# need help...forgotten the basics

• May 29th 2007, 06:50 PM
hks
need help...forgotten the basics
i am trying to solve this [t is time and T is temperature] to find the time t,

6450*Pi*(0.00185^2)*(0.0625)*836
dt = --------------------------------------------- dT
(1.2^2)*7.5 - 108*Pi*0.00185*0.25*T

between the limits 0 and 180degC

i have tried & got this answer, t = 3.6236 ln (10.8 - 0.156923*T)

and when solving between the limits, I am getting error because of ln (10.8-0.156923(180)) which is negative.

can someone help me:(
• May 29th 2007, 06:55 PM
ThePerfectHacker
Your equation is a mess.

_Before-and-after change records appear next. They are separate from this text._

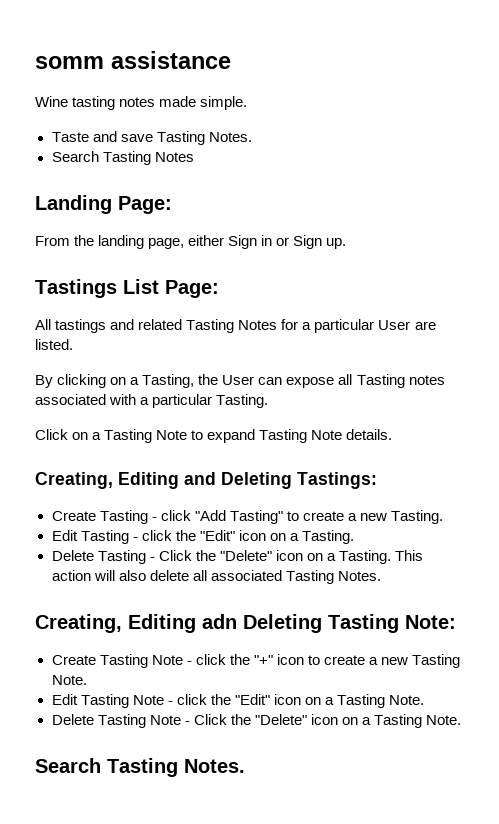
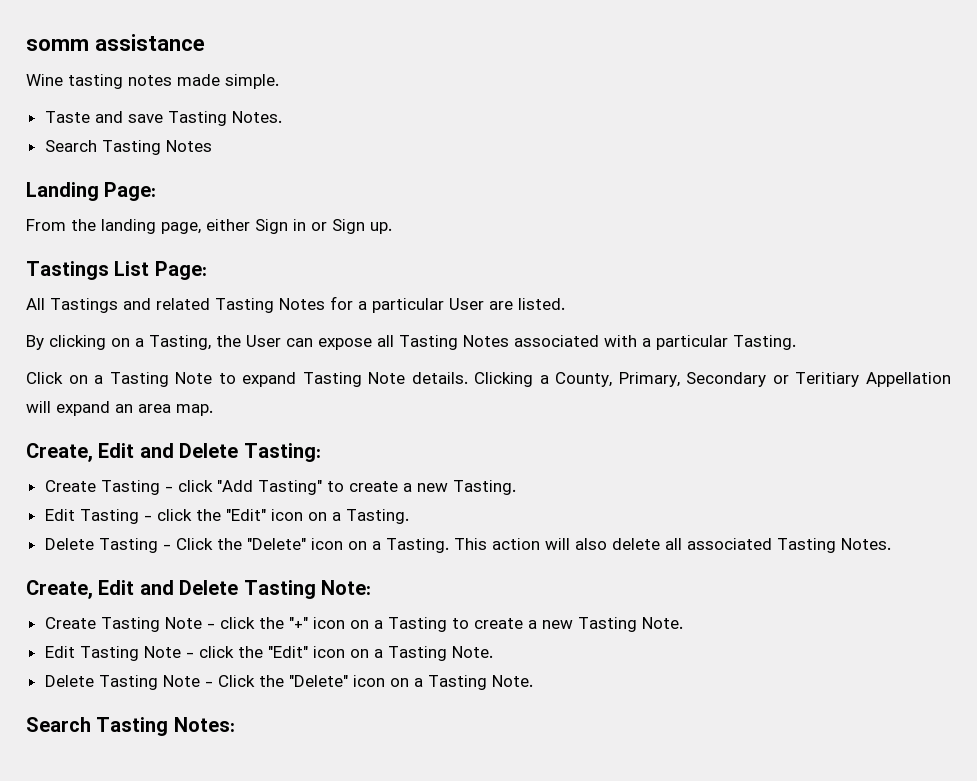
[55,319,107,333] tastings -> [50,298,118,313] Tastings
[408,375,445,385] notes -> [463,335,509,347] Notes
[35,472,377,489] // Creating, Editing and Deleting Tastings: -> [474,372,951,387] [26,401,213,416] [26,443,321,462] Clicking a County, Primary, Secondary or Teritiary Appellation will expand an area map. // Create, Edit and Delete Tasting:
[35,614,322,633] Creating, Editing adn Deleting -> [26,580,239,599] Create, Edit and Delete
(304, 659) none -> [349,617,447,632] on a Tasting
[184,759,245,773] Notes. -> [173,717,235,732] Notes:

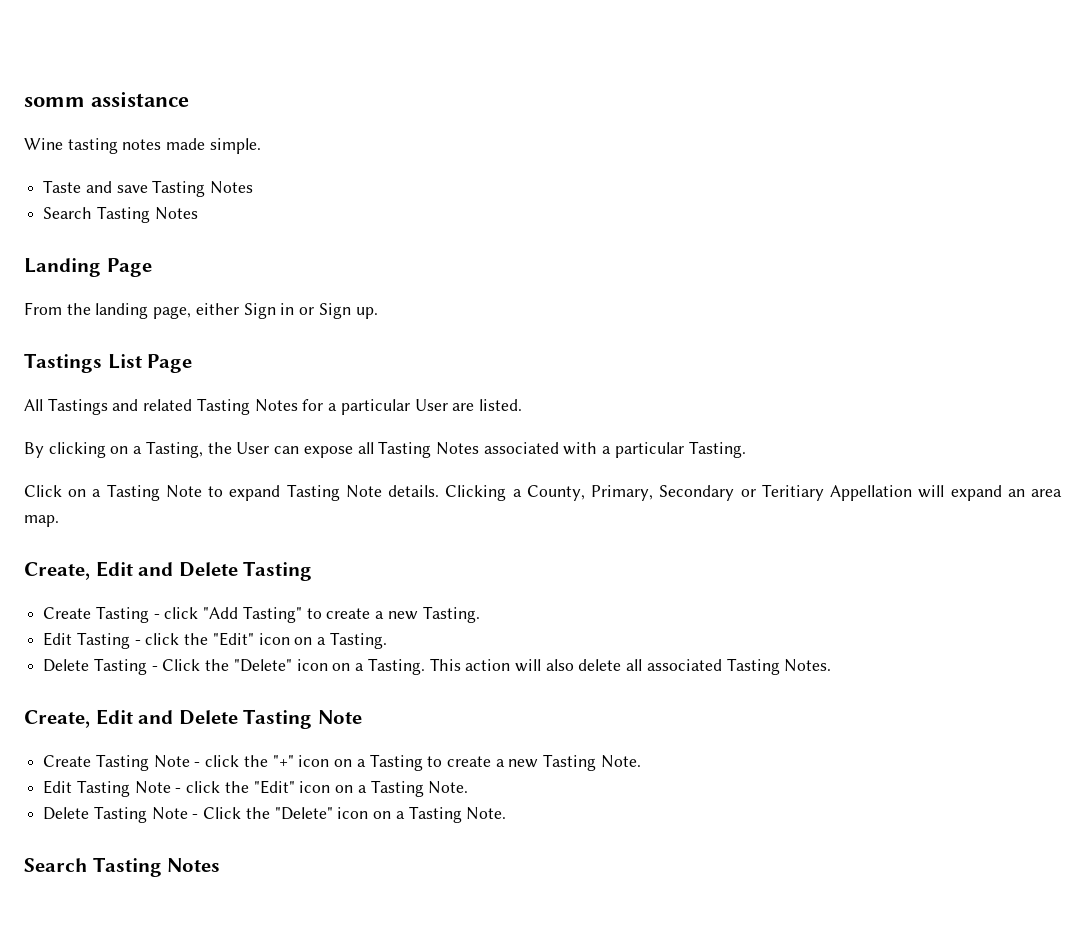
[231,111,282,123] Notes. -> [210,181,254,194] Notes
[104,182,157,201] Page: -> [106,258,152,277] Page
[154,261,207,280] Page: -> [147,354,193,373] Page
[243,443,321,462] Tasting: -> [243,561,313,581] Tasting
[321,580,371,595] Note: -> [317,710,362,724] Note
[173,717,235,732] Notes: -> [167,858,221,872] Notes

Type it more neatly.
• May 29th 2007, 07:14 PM
hks
sorry, hope this is more readable

dt = (3.6236)/(10.8 - 0.156923T) dT

thanks
• May 29th 2007, 07:27 PM
ThePerfectHacker
Quote:

Originally Posted by hks
sorry, hope this is more readable

dt = (3.6236)/(10.8 - 0.156923T) dT

thanks

Ignore the numbers,
Say, $a,b,c>0$ and we have:

$dt = \frac{a}{b-c\tau }d\tau$

I hate the subhuman differencial notation, let me write instead,

$\frac{dt}{d\tau}=t' = \frac{a}{b-c\tau}$

Now integrate both sides,

$\int t' d\tau = \int \frac{a}{b-c\tau} d\tau$

$t = -\frac{a}{c}\ln |b-c\tau|+C$

Now just evaluate this at $\tau = 180$ and then subtract $\tau =0$. (You can ignore the constant).

Once you do that you can substitute the true values for $a,b,c$.